Marie-France Barthet a voué sa vie entière à la science. « J’aurais aimé être architecte, ou philosophe, ou encore faire de la psychologie… mais j’ai finalement opté pour les mathématiques ». Marie-France Barthet est née à Toulouse dans un milieu modeste, « originaire d’un « quartier » comme on dit maintenant. Je n’avais donc aucun réseau, aucune relation qui aurait pu m’aider à démarrer ». Elle fait donc le choix des maths, une discipline qui échappe à l’influence du milieu social et au poids de la culture générale. Elle décide de se spécialiser en informatique. « Mon idée initiale était de m’intéresser à la robotique ». Elle entre alors comme assistante à l’université de Toulouse. Qui lui aurait dit que, quelques années après, elle en deviendrait la présidente ? Elle se consacre à la rédaction de deux thèses successives, l’une sur la « Définition d’un langage pivot d’interrogation de systèmes documentaires hétérogènes » (compréhension du langage naturel par les machines), la seconde sur la « Conception d’applications conversationnelles adaptées à l’utilisateur » (relations homme-machine). Marie-France place ses travaux à l’interface de plusieurs sciences, au croisement de plusieurs disciplines, informatique, linguistique, sciences cognitives. « J’étais curieuse de tout ! ».

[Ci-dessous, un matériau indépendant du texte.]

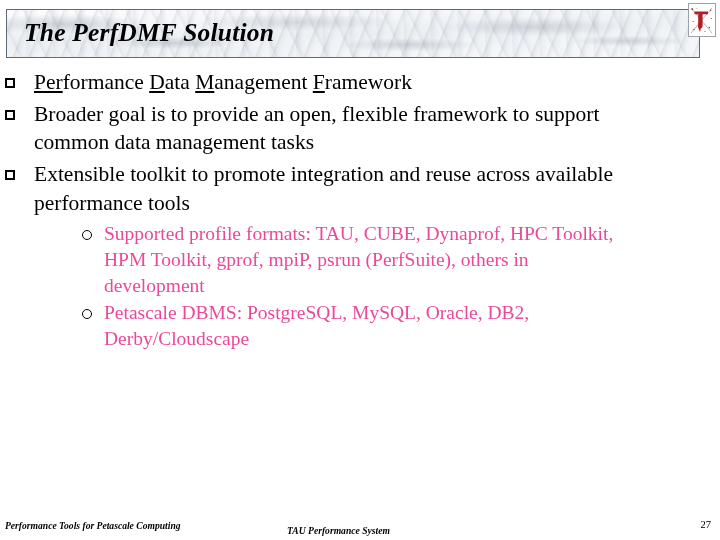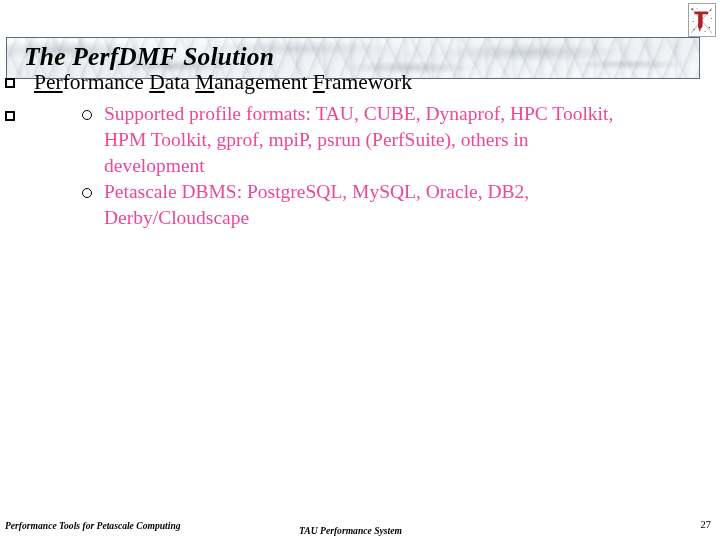--- a/index.html
+++ b/index.html
@@ -23,21 +23,21 @@
     height: 540px;
     background: #ffffff;
   }
 
   
   .title-banner {
     position: absolute;
     left: 6px;
     top: 9px;
     width: 694px;
-    height: 42px;
+    height: 49px;
     border: 1px solid #5a6a78;
     box-sizing: border-box;
     overflow: hidden;
     background-color: #f2f4f6;
     background-image:
       radial-gradient(ellipse 120px 14px at 8% 30%, rgba(120,130,145,0.30), rgba(120,130,145,0) 72%),
       radial-gradient(ellipse 90px 9px at 24% 70%, rgba(110,120,138,0.26), rgba(110,120,138,0) 70%),
       radial-gradient(ellipse 140px 12px at 42% 26%, rgba(125,135,150,0.24), rgba(125,135,150,0) 72%),
       radial-gradient(ellipse 100px 10px at 58% 74%, rgba(115,126,142,0.26), rgba(115,126,142,0) 70%),
       radial-gradient(ellipse 130px 13px at 76% 36%, rgba(122,132,148,0.26), rgba(122,132,148,0) 72%),
@@ -53,21 +53,20 @@
         rgba(150,158,172,0.00) 11px,
         rgba(134,144,160,0.13) 12px,
         rgba(134,144,160,0.03) 16px,
         rgba(150,158,172,0.00) 23px),
       repeating-linear-gradient(88deg,
         rgba(160,168,180,0.00) 0px,
         rgba(160,168,180,0.00) 19px,
         rgba(140,150,166,0.10) 20px,
         rgba(160,168,180,0.00) 27px),
       linear-gradient(178deg, #fdfdfe 0%, #eef1f4 48%, #f7f8fa 100%);
-    margin-top: 28px;
   }
 
   .title-text {
     position: absolute;
     left: 17px;
     top: 50%;
     transform: translateY(-52%);
     font-family: "Liberation Serif", "DejaVu Serif", serif;
     font-size: 25.5px;
     font-weight: bold;
@@ -178,21 +177,21 @@
     font-weight: bold;
     color: #000000;
     white-space: nowrap;
   }
   .footer-left {
     left: 5px;
     top: 14px;
     font-size: 9.6px;
   }
   .footer-center {
-    left: 299px;
+    left: 287px;
     top: 19px;
     font-size: 9.6px;
   }
   .footer-right {
     right: 9px;
     top: 13px;
     font-size: 10.5px;
     font-style: normal;
     font-weight: normal;
   }
@@ -237,23 +236,28 @@
     <ul class="level1">
 
       <li class="bullet1">
         <span class="marker-sq"></span>
         <span class="btext">
           <span class="u">Per</span><span>formance </span><span class="u">D</span><span>ata </span><span class="u">M</span><span>anagement </span><span class="u">F</span><span>ramework</span>
         </span>
       </li>
 
 
-
       <li class="bullet1">
         <span class="marker-sq"></span>
+        <span class="btext">Broader goal is to provide an open, flexible framework to support common data management tasks</span>
+      </li>
+
+      <li class="bullet1">
+        <span class="marker-sq"></span>
+        <span class="btext">Extensible toolkit to promote integration and reuse across available performance tools</span>
 
         <ul class="level2">
           <li class="bullet2">
             <span class="marker-ci"></span>
             <span class="btext">Supported profile formats:  TAU, CUBE, Dynaprof, HPC Toolkit, HPM Toolkit, gprof, mpiP, psrun (PerfSuite), others in development</span>
           </li>
           <li class="bullet2">
             <span class="marker-ci"></span>
             <span class="btext">Petascale DBMS:  PostgreSQL, MySQL, Oracle, DB2, Derby/Cloudscape</span>
           </li>

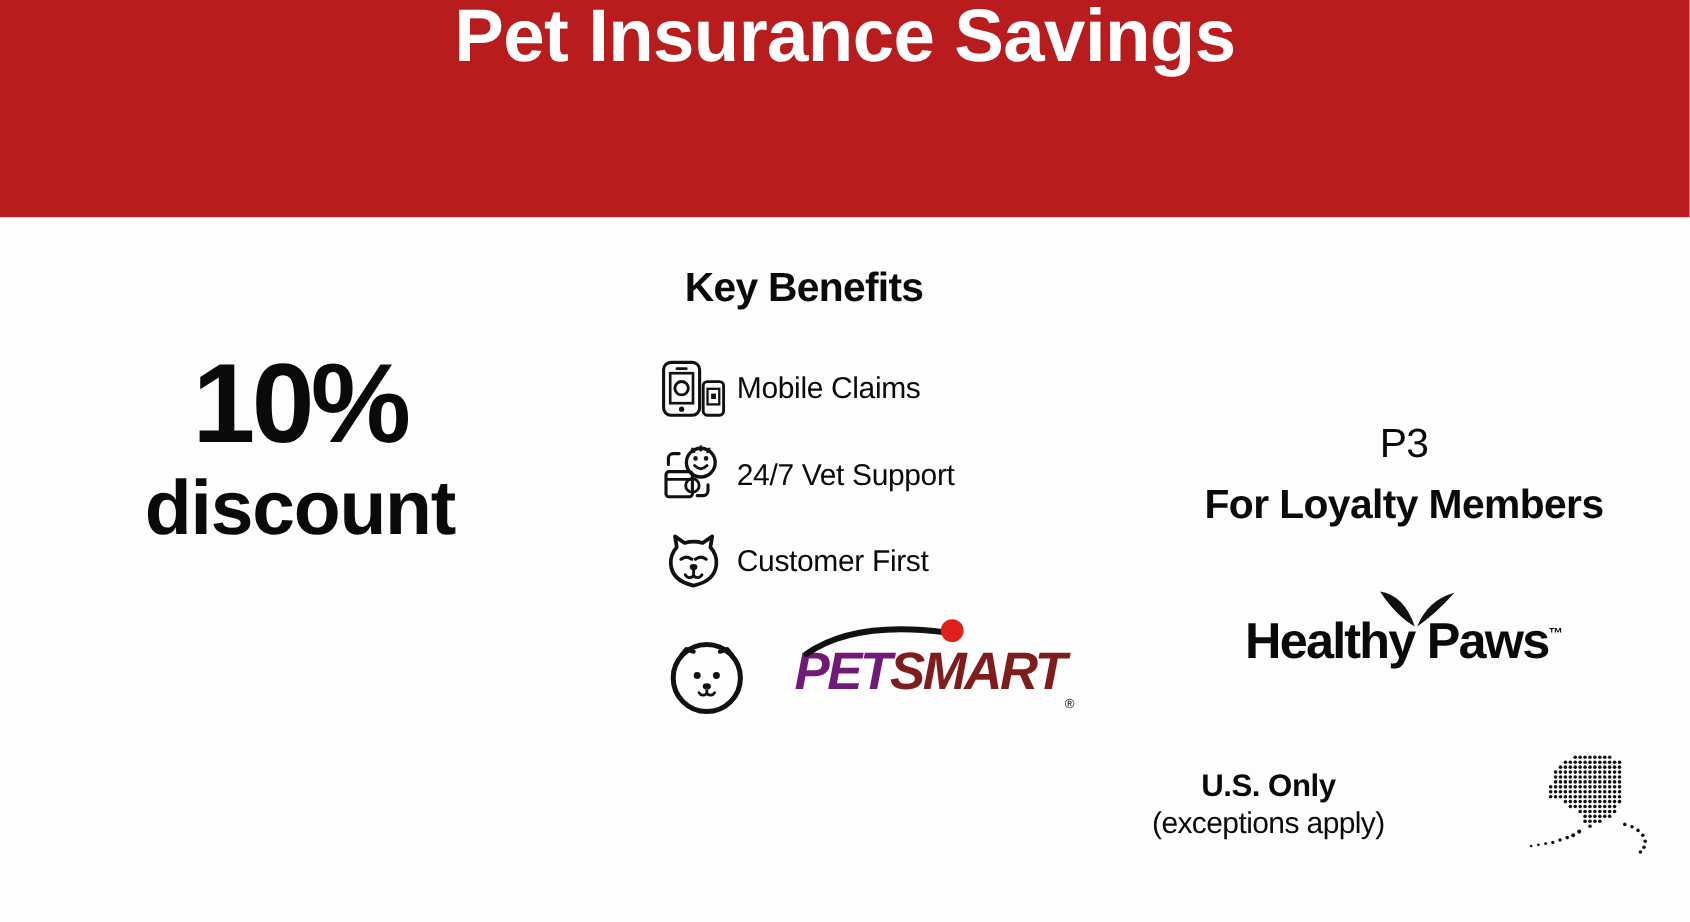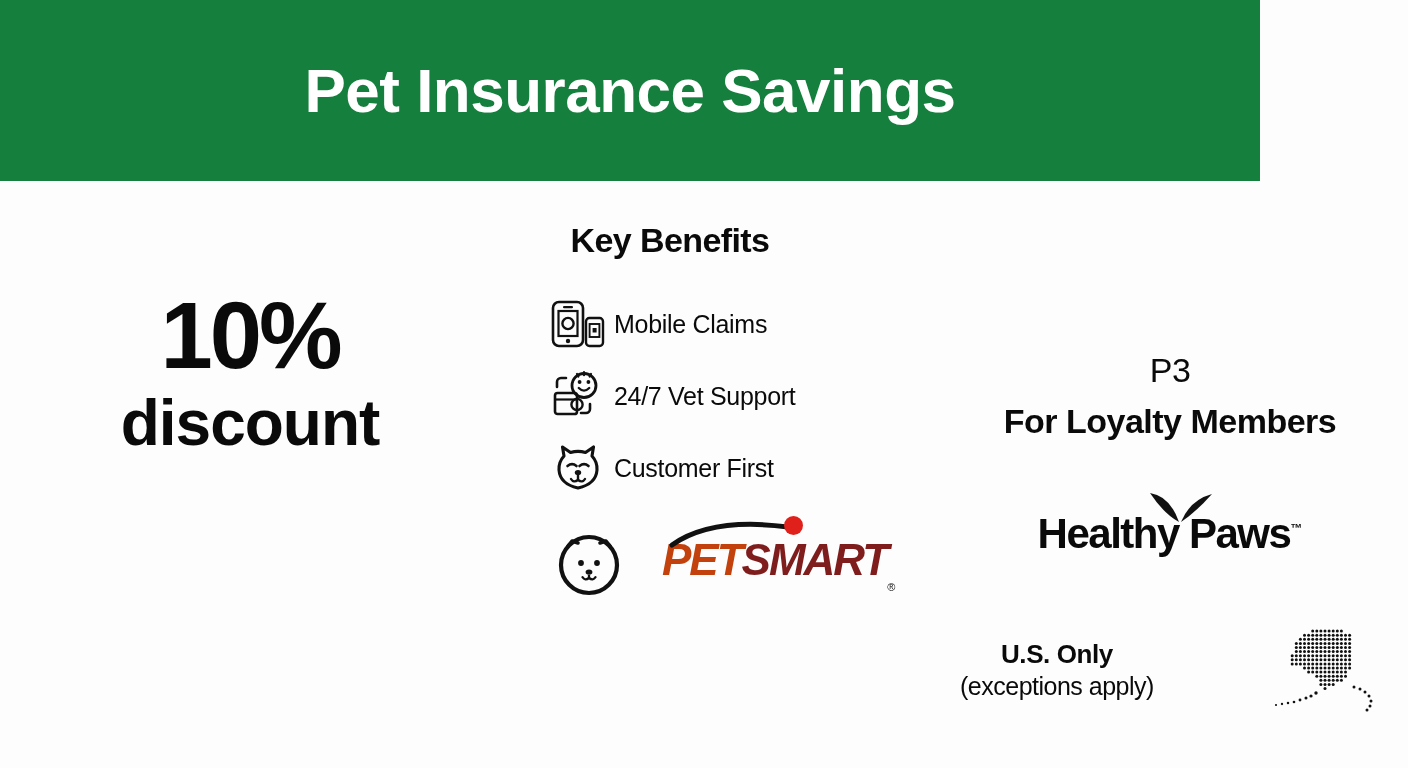--- a/index.html
+++ b/index.html
@@ -8,23 +8,23 @@
     background:#FDFDFD;
     font-family:"Liberation Sans", sans-serif;
     color:#0a0a0a;
     overflow:hidden;
     position:relative;
   }
 
   
   #header-band {
     position:absolute; left:0; top:0;
-    width:1260px; height:181px;
-    background:#15803d;
-    display:flex; align-items:center; justify-content:center;
+    width:1408px; height:181px;
+    background:#b91c1c;
+    display:flex; justify-content:center;
   }
   #header-title {
     color:#ffffff;
     font-size:62px;
     font-weight:bold;
     letter-spacing:-0.5px;
     line-height:1;
     white-space:nowrap;
   }
 
@@ -67,21 +67,21 @@
   #petsmart-row {
     display:flex; align-items:center;
     gap:40px; margin-top:28px; padding-left:56px;
   }
   #petsmart-mark { width:66px; height:66px; flex:0 0 66px; }
   #petsmart-mark svg { width:100%; height:100%; display:block; }
   #petsmart-wordmark {
     position:relative; font-size:44px; font-weight:bold;
     font-style:italic; letter-spacing:-2px; line-height:1;
   }
-  #petsmart-pet { color:#c2410c; }
+  #petsmart-pet { color:#701a75; }
   #petsmart-smart { color:#7f1d1d; }
   #petsmart-reg { font-size:11px; font-style:normal; font-weight:normal;
     vertical-align:-16px; color:#111; letter-spacing:0; }
   #petsmart-swoosh {
     position:absolute; left:8px; top:-17px; width:125px; height:26px;
     overflow:visible;
   }
   #petsmart-dot {
     position:absolute; left:122px; top:-22px;
     width:19px; height:19px; border-radius:50%;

© Idriss Bigou-Gilles / Département de l’Aude

Très vite, elle est promue conseillère scientifique et à l’enseignement supérieur. Elle devient déléguée régionale à la Recherche et à la Technologie en Midi-Pyrénées, puis chargée de mission auprès du Préfet de Région pour l’Enseignement supérieur, la Recherche et la Technologie, de 2004 à 2007. « On est toujours venu me chercher ! » précise-t’-elle. « J’étais avant tout une conseillère, une spécialiste, je n’étais pas politique ». En 2008, elle devient conseillère à la DATAR pour les pôles de compétitivité́ et l’innovation, l’enseignement supérieur et la recherche. Et enfin, elle est élue présidente de l’université fédérale de Toulouse-Midi-Pyrénées, qui fédère les universités, les écoles d’ingénieur et associe les organismes de recherche, CNRS, INRAE… Un parcours impressionnant qui va bientôt dépasser les frontières.

Sciences sans frontières

« L’avantage de la recherche, c’est qu’il y a beaucoup de conventions et beaucoup de voyages de travail » indique Marie-France Barthet qui aura beaucoup parcouru le monde. Les mathématiques sont un langage universel qui ouvre sur le monde, les sciences n’ont pas de frontières. En 2010, le Vietnam la sollicite pour créer une université au standard international. Marie-France préside dès lors le consortium pour le développement de l’Université des Sciences et Technologies de Hanoï. Il s’agit de rassembler une vingtaine d’universités dont Paris et Toulouse comme « pôles d’intérêt » pour organiser au Vietnam des cours, de former des étudiants qui prendront ensuite le relais, bref, de constituer de toutes pièces une université plus moderne.

A Moscou, elle se souvient de ce congrès des jeunes pour la culture scientifique et technique. « Je me souviens de ce beau moment marqué par un grand discours pour la paix. Il y avait des échanges, une grande coopération. Les publications russes en mathématiques se faisaient alors en français. Aujourd’hui, nous vivons une période triste, une rupture, moi qui croyais en la science comme contraire aux nationalismes… ».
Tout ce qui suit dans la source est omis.